= The problem =
Read the lines below. Copy out any that hold the string "FinOps".

----- Data shown

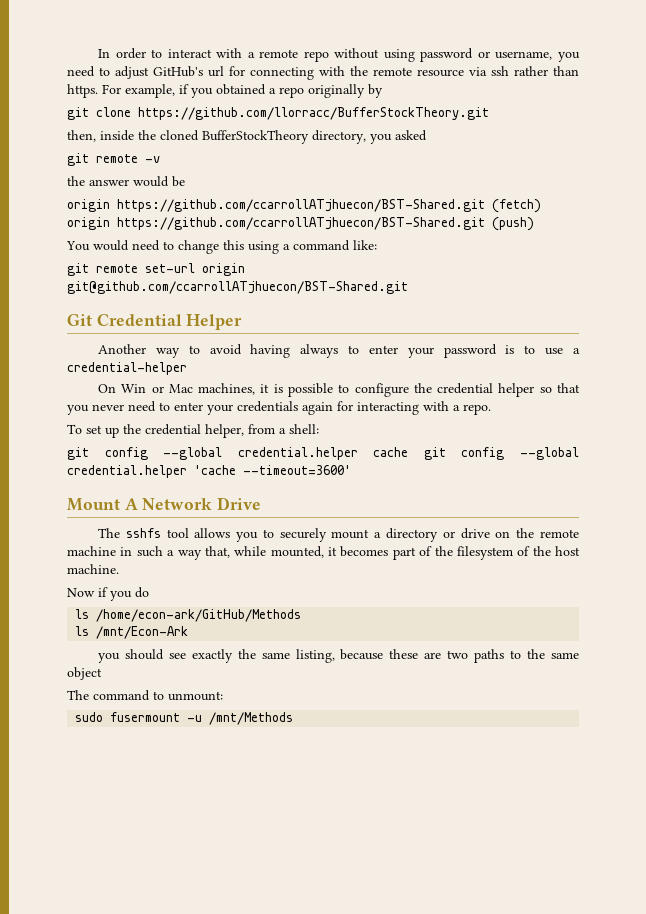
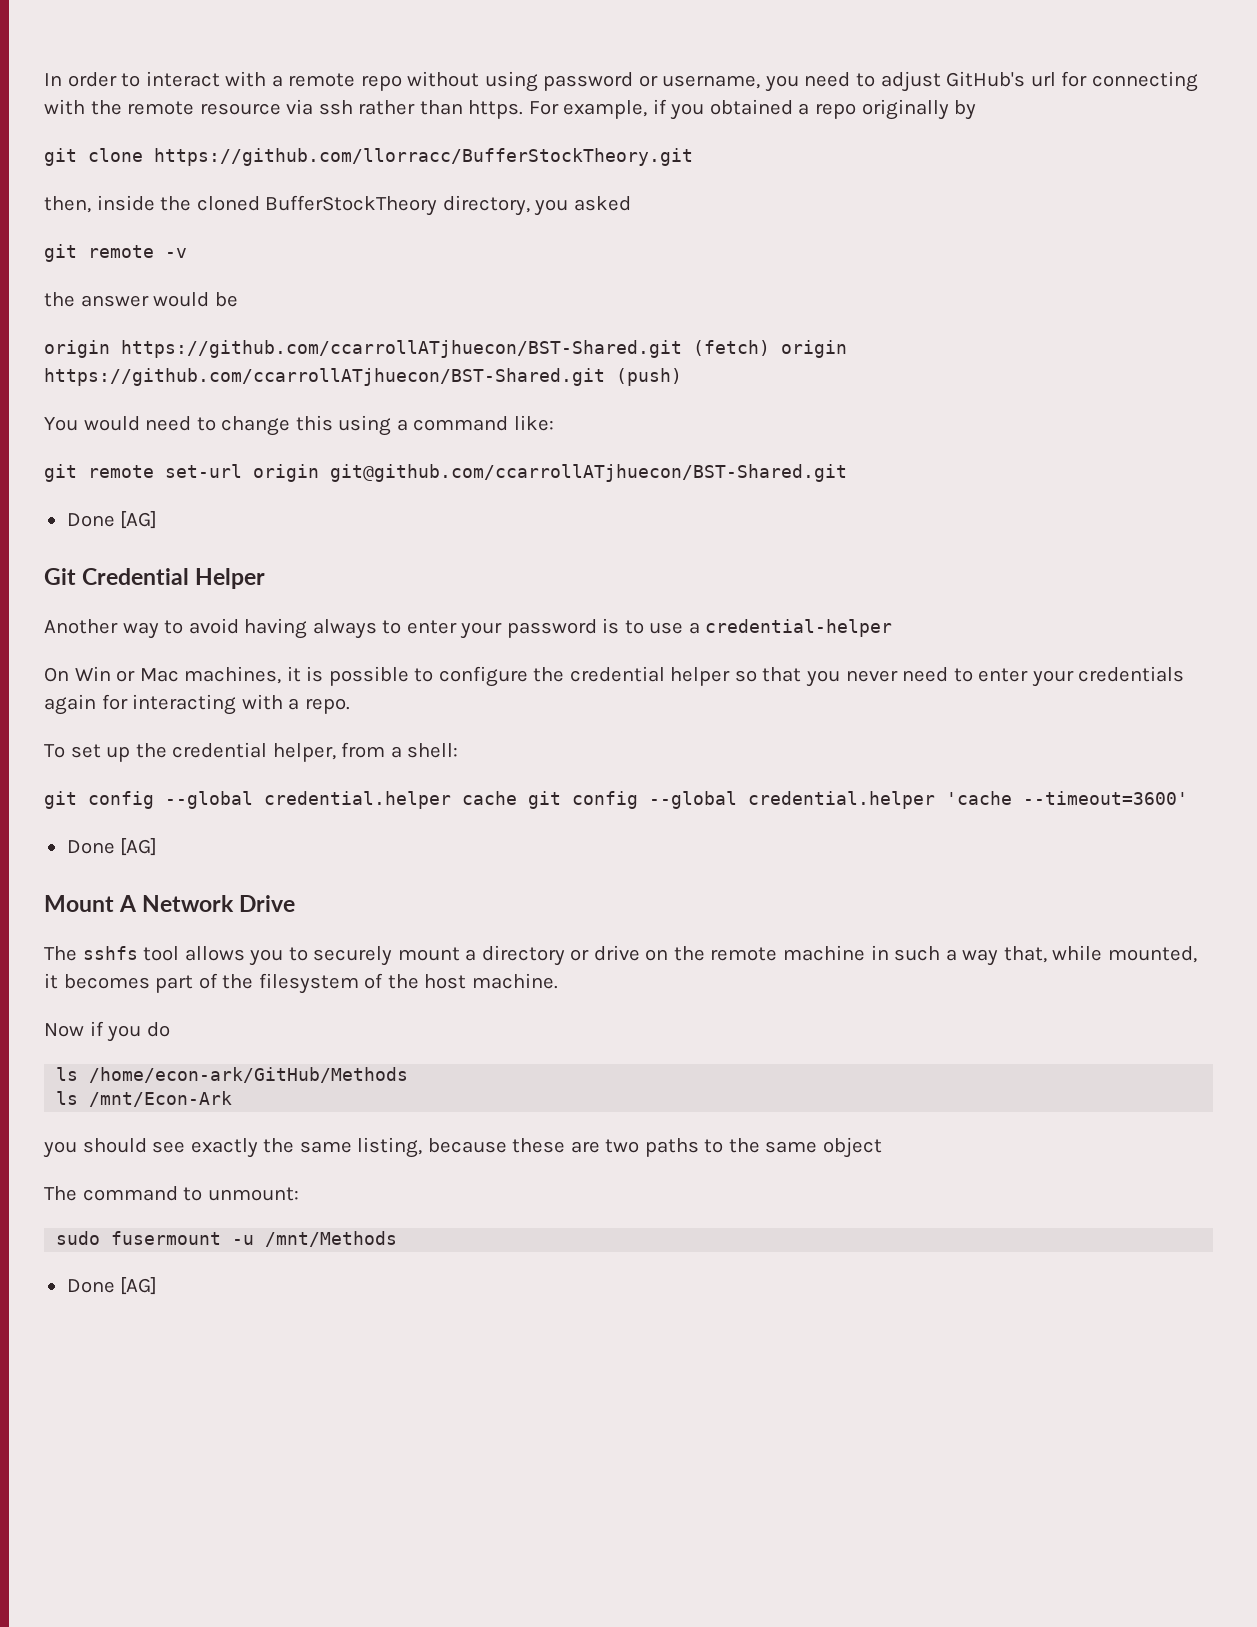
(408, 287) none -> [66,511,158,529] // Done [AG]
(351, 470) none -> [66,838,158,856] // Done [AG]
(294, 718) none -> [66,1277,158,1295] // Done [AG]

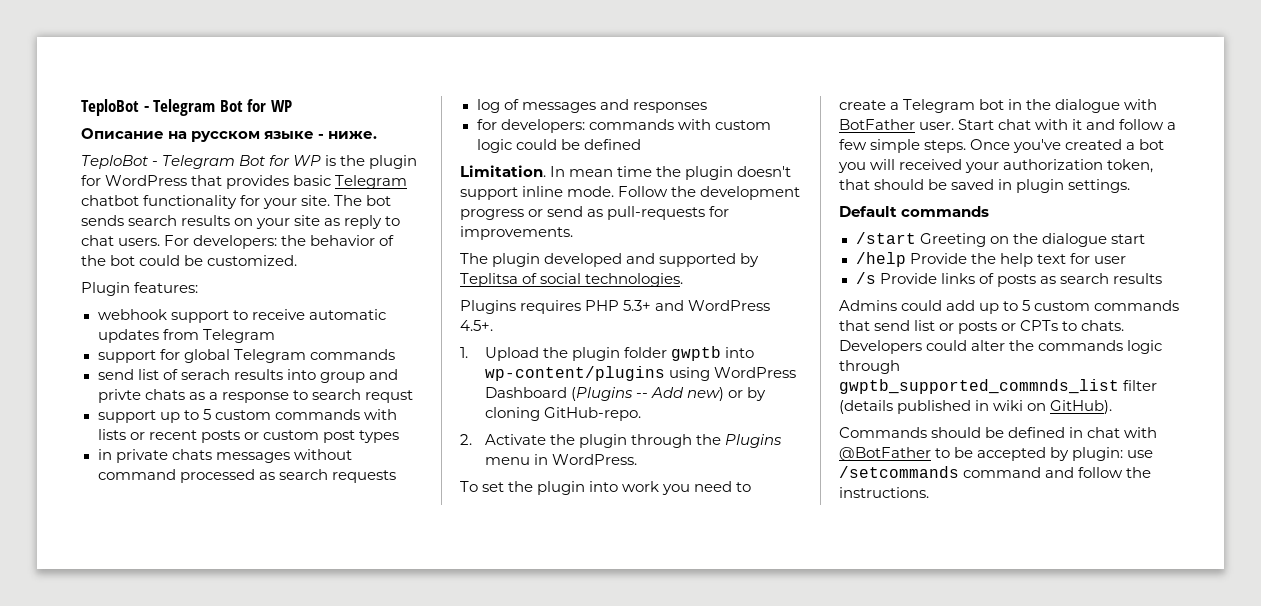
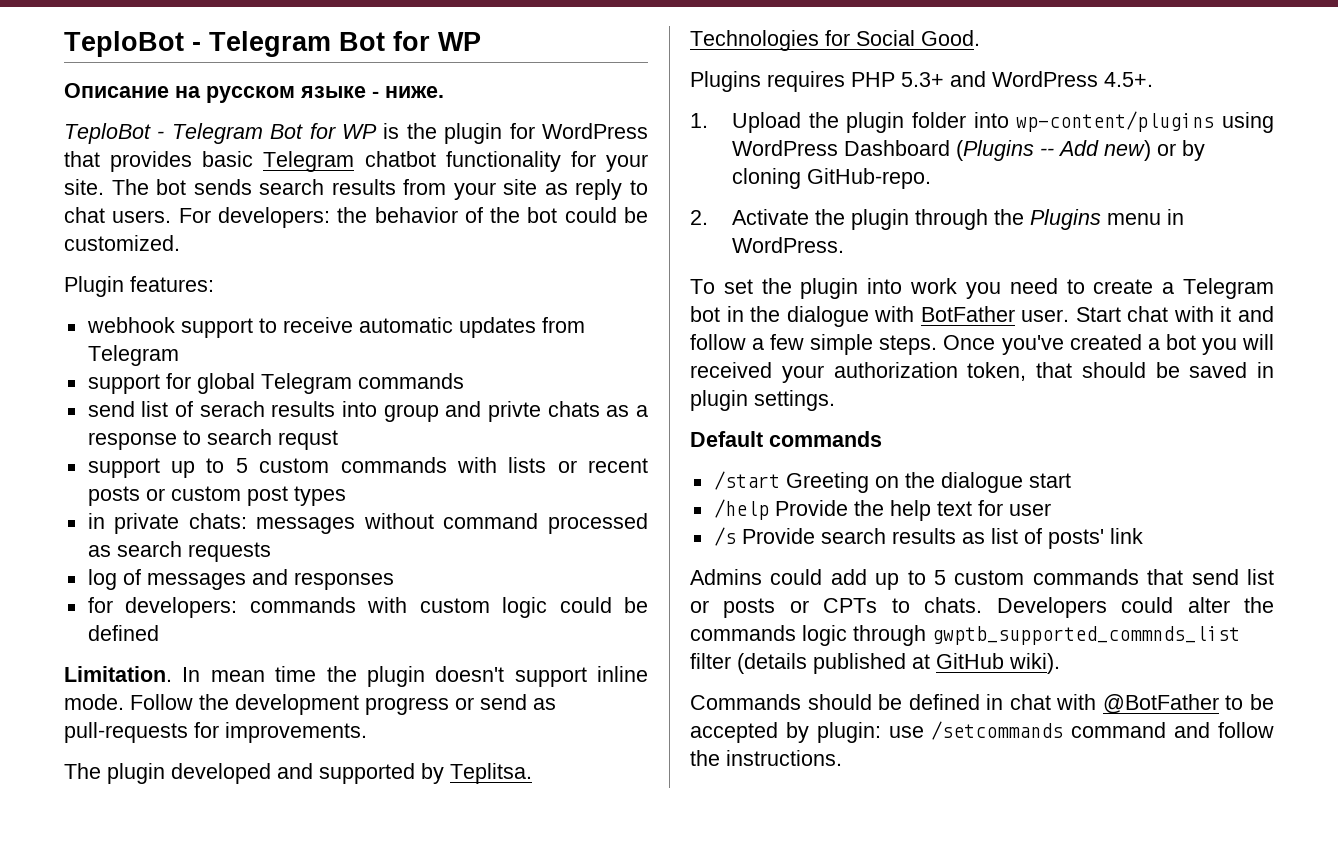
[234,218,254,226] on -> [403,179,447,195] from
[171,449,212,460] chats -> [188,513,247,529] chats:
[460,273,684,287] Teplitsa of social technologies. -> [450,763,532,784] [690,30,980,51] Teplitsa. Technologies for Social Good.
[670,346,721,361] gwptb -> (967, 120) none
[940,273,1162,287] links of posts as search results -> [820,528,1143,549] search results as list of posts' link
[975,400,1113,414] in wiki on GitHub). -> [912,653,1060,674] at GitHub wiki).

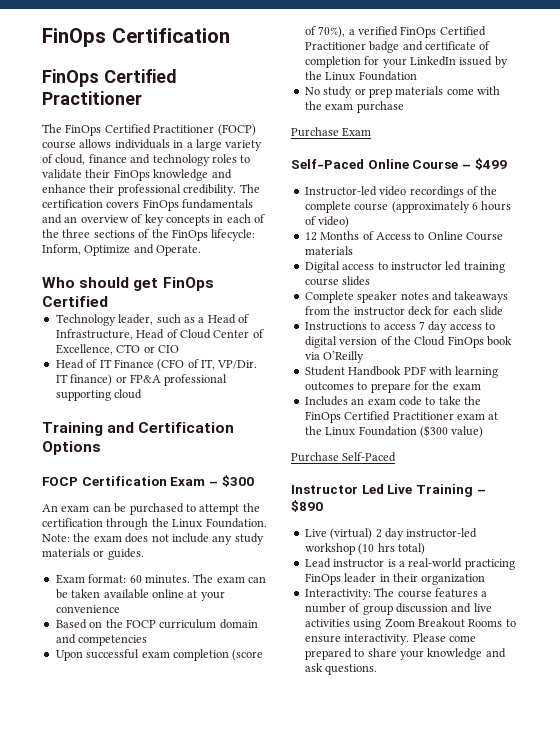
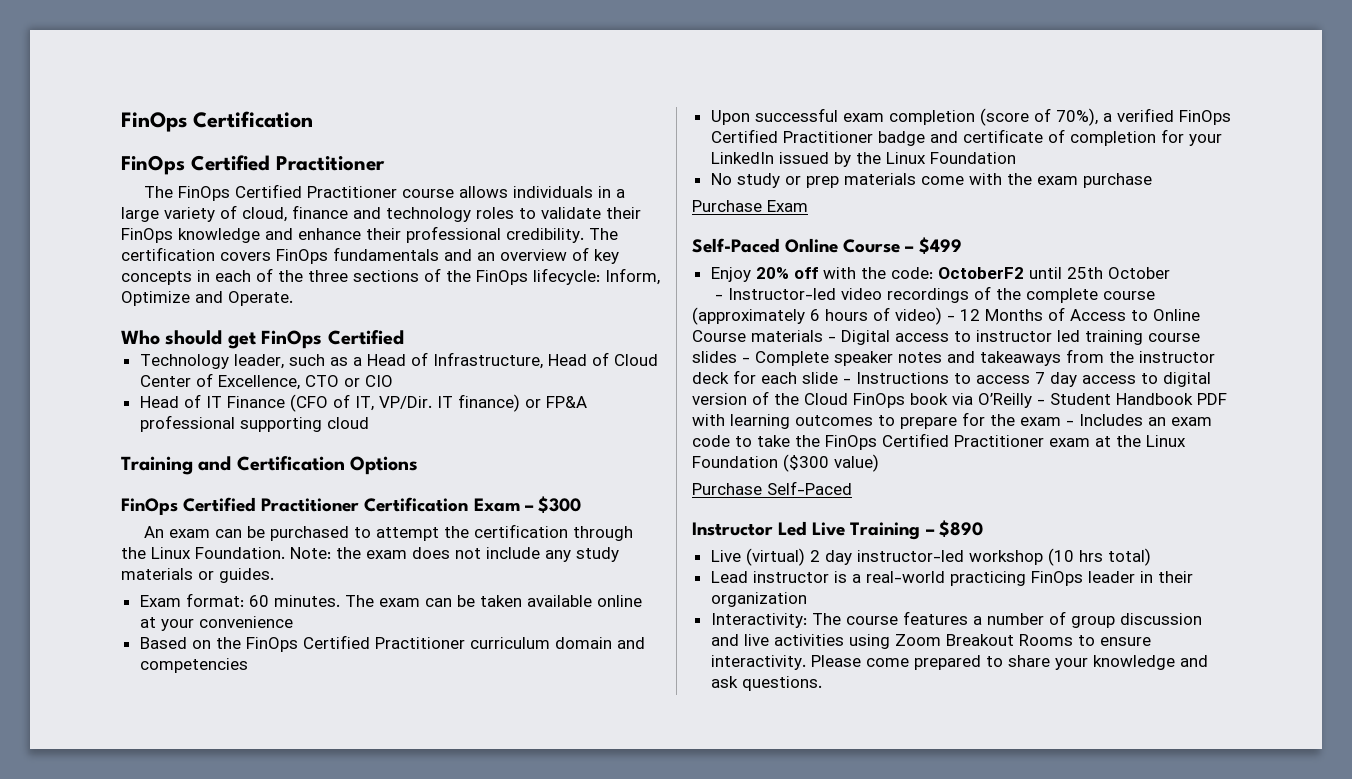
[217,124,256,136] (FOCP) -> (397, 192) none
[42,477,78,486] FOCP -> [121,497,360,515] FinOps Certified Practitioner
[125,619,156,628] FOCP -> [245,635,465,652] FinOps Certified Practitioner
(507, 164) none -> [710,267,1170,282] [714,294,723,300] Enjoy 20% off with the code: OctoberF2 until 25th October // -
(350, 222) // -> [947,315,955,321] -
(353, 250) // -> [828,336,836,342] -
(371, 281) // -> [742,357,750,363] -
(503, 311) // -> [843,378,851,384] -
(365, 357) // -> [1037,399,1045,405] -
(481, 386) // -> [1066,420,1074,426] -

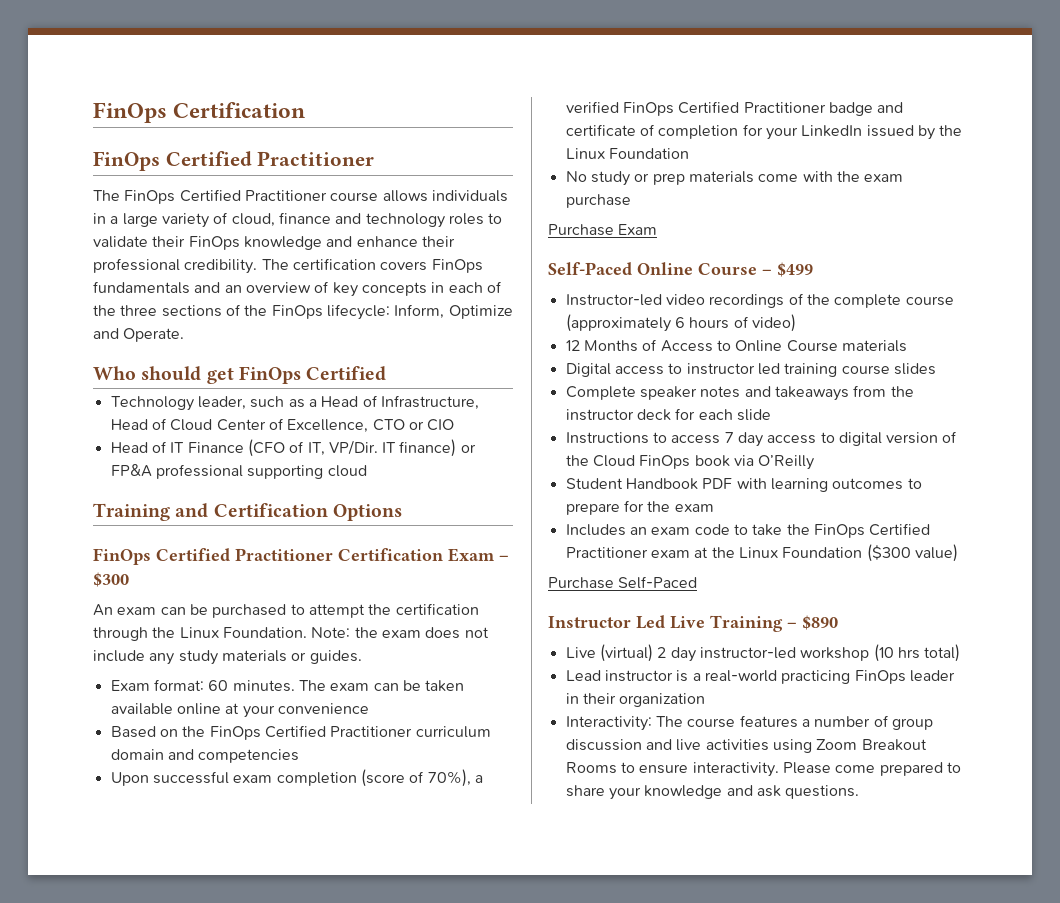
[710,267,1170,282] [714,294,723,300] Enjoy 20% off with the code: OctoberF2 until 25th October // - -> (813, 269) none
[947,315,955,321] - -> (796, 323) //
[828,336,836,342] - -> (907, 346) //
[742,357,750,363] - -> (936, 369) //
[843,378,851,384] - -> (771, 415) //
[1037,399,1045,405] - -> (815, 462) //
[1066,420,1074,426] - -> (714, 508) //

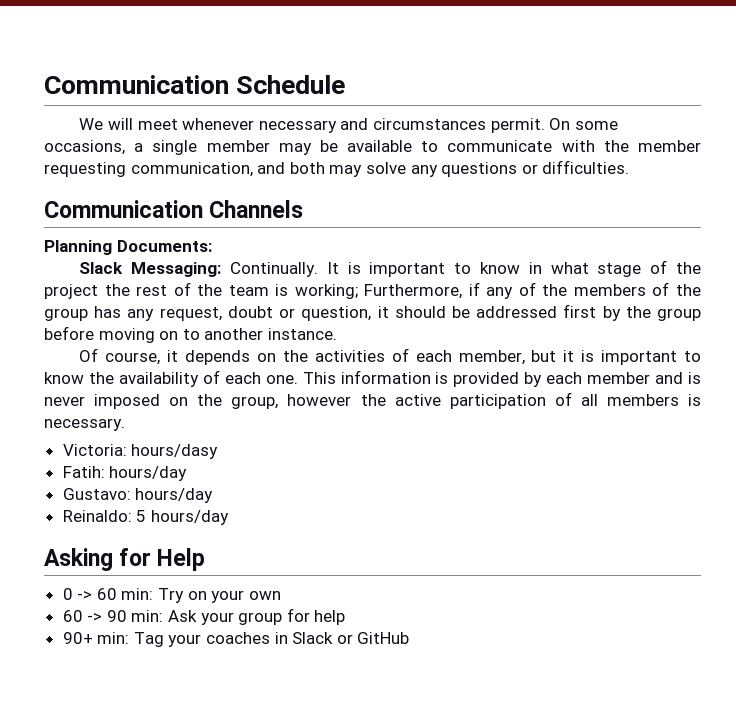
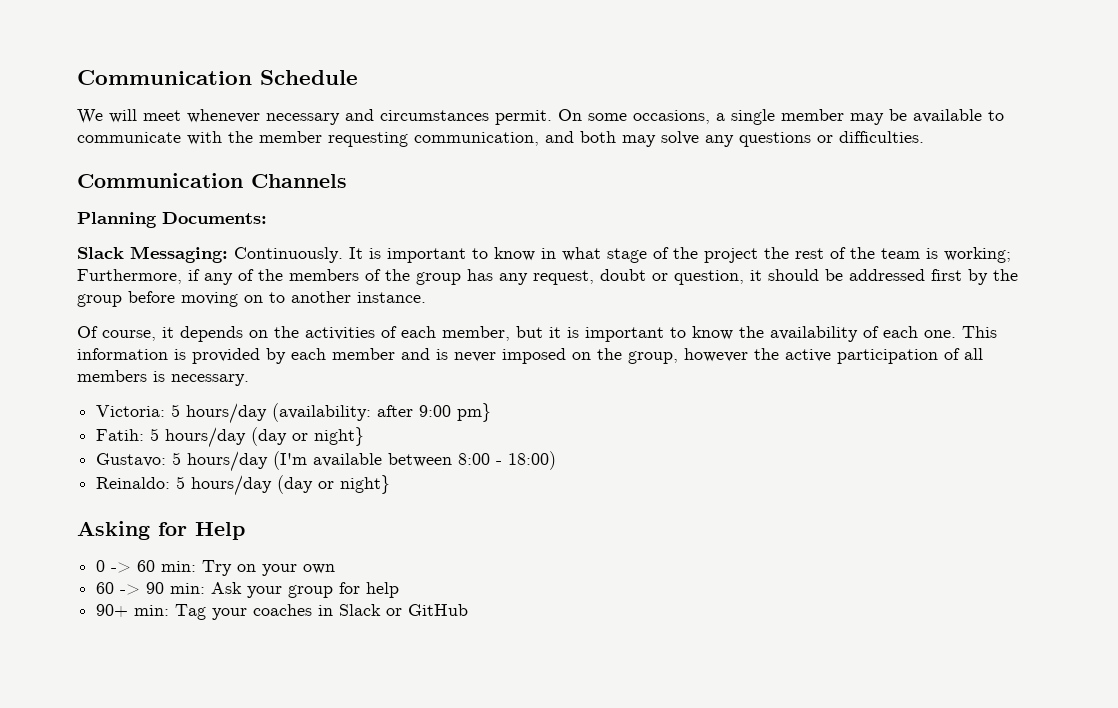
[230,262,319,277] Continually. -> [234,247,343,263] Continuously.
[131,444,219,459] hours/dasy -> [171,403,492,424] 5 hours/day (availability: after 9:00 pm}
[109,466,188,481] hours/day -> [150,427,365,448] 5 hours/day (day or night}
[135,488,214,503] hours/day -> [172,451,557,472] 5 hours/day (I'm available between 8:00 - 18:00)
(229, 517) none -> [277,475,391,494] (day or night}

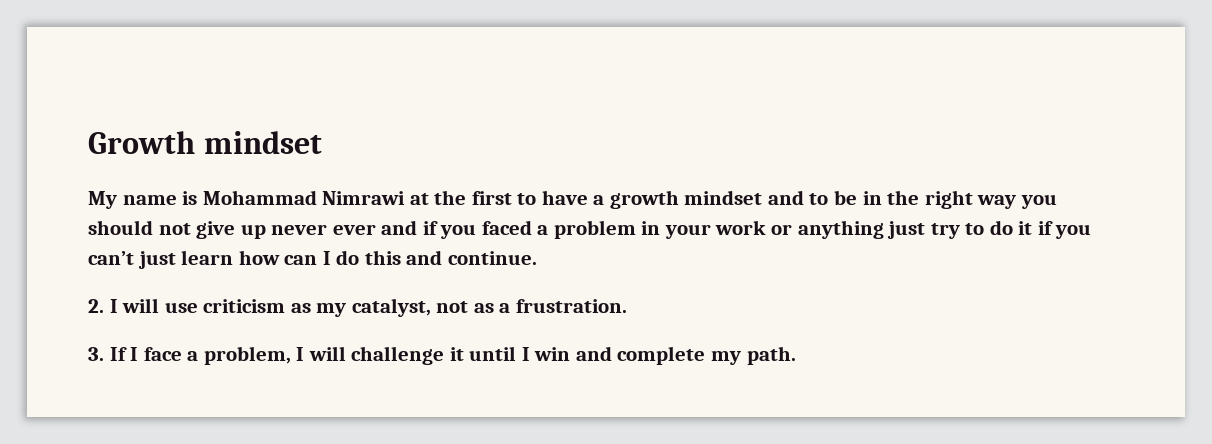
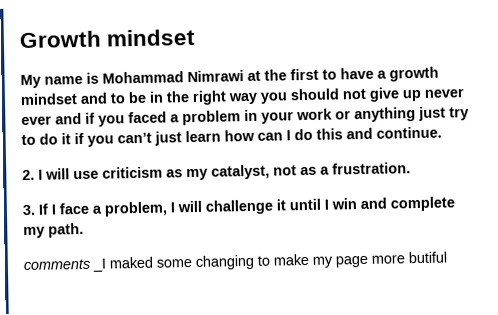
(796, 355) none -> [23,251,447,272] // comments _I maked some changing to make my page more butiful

----------

= Finished task =
[42,477,78,486] FOCP -> [121,497,360,515] FinOps Certified Practitioner
[125,619,156,628] FOCP -> [245,635,465,652] FinOps Certified Practitioner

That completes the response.